The report indicates that the Trump administration's potential high tariffs on the EU serve as a short-term driver for safe-haven assets, while global instability factors, such as the Russia-Ukraine situation, continue to ferment. These factors propel investors to heavily invest in traditional safe-haven assets like gold. Currently, the spot price of gold is approximately $3347 per ounce, slightly lower than last Friday, having dropped by 0.4% on Monday after Brussels announced it would accelerate trade talks with Washington.
However, despite a short-term optimistic view, Citi holds a relatively pessimistic stance on the medium to long-term prospects for gold. The report clearly states that a significant correction in gold prices is expected in 2026 to 2027, based on two main reasons:
Firstly, the U.S. political cycle and monetary policy may mitigate global market risks over the next two years. If the Federal Reserve cuts interest rates as expected, it will stabilize economic growth, thereby diminishing the demand for gold as a safe haven;
Secondly, the global investor allocation to gold has reached a historically rare high. Currently, gold (including bars, coins, and jewelry) accounts for 3% of global household wealth, the highest level in 50 years, and the proportion of gold purchases relative to global GDP has risen to 0.5%, surpassing levels seen during the 1980 oil crisis.
Citi warns that an extreme "fully invested" state in gold often signals the market peak, especially when high-net-worth individuals' holdings are overly high. In the absence of new buying support in the future, it is easy to trigger a wave of profit-taking, leading to a reversal in gold prices.

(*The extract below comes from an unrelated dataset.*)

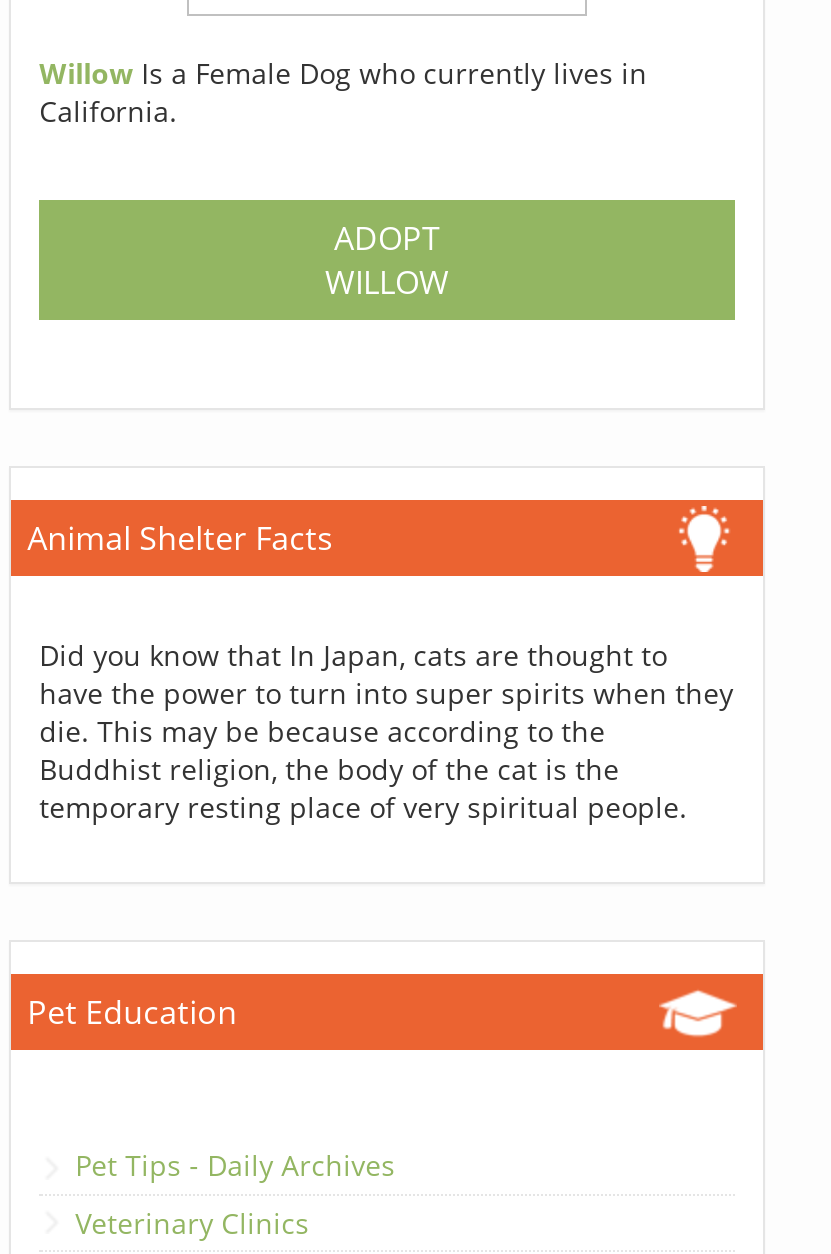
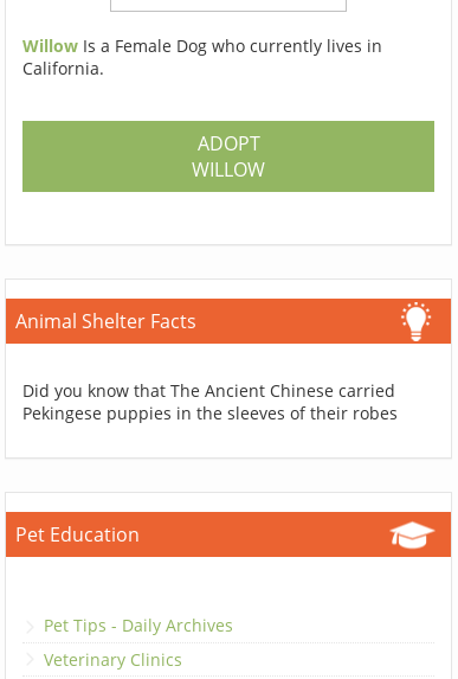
[39,636,733,826] Did you know that In Japan, cats are thought to | have the power to turn into super spirits when they | die. This may be because according to the | Buddhist religion, the body of the cat is the | temporary resting place of very spiritual people. -> [23,379,398,424] Did you know that The Ancient Chinese carried | Pekingese puppies in the sleeves of their robes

In contrast, other major Wall Street banks are more optimistic. Goldman Sachs expects gold to challenge $4000 per ounce in 2026, while Deutsche Bank predicts it will surpass the $3700 mark next year. This divide in views reflects a clear division within Wall Street regarding the long-term trend of gold.
It is noteworthy that Citigroup first raised its short-term target to this level in April 2025 after gold briefly surpassed $3500. The price subsequently fell as U.S.-China trade tensions eased, prompting the institution to adjust its expectations. The current upward revision underscores its emphasis on short-term geopolitical impacts while maintaining a cautious judgment on the long-term supply-demand structure and market sentiment.
Looking ahead to the second half of the year, Citi anticipates gold prices will fluctuate significantly between $3100 and $3500, offering investors more tactical trading opportunities rather than a chance for long-term bullish positioning.
Risk Warning and DisclaimerThe market carries risks, and investment should be cautious. This article does not constitute personal investment advice and has not taken into account individual users' specific investment goals, financial situations, or needs. Users should consider whether any opinions, viewpoints, or conclusions in this article are suitable for their particular circumstances. Investing based on this is at one's own responsibility.
Very good!(93)
Related articles
- Market Insights: Jan 10th, 2024
- Gold is fluctuating and weakening, hovering around $3,375.
- Gold oscillates downward as investor sentiment shifts.
- Uncertainty over Trump's tariffs has boosted safe
- S&P 500 futures (M4) intraday: A new round of rise. (From third
- Trump's tariff talk lifts oil, but OPEC+ and Russian supply cap gains.
- CBOT grain futures fluctuate: corn and soybeans rise, wheat falls.
- Trump's tariff adjustments lead to a major surge in gold prices, the largest since 2020.
- Euzentrum Review: High Risk (Suspected Scam)
- The grain futures market rose, influenced by U.S. planting progress and positive trade sentiments.
Popular Articles
- AMCC Markets Limited Review: High Risk (Suspected Fraud)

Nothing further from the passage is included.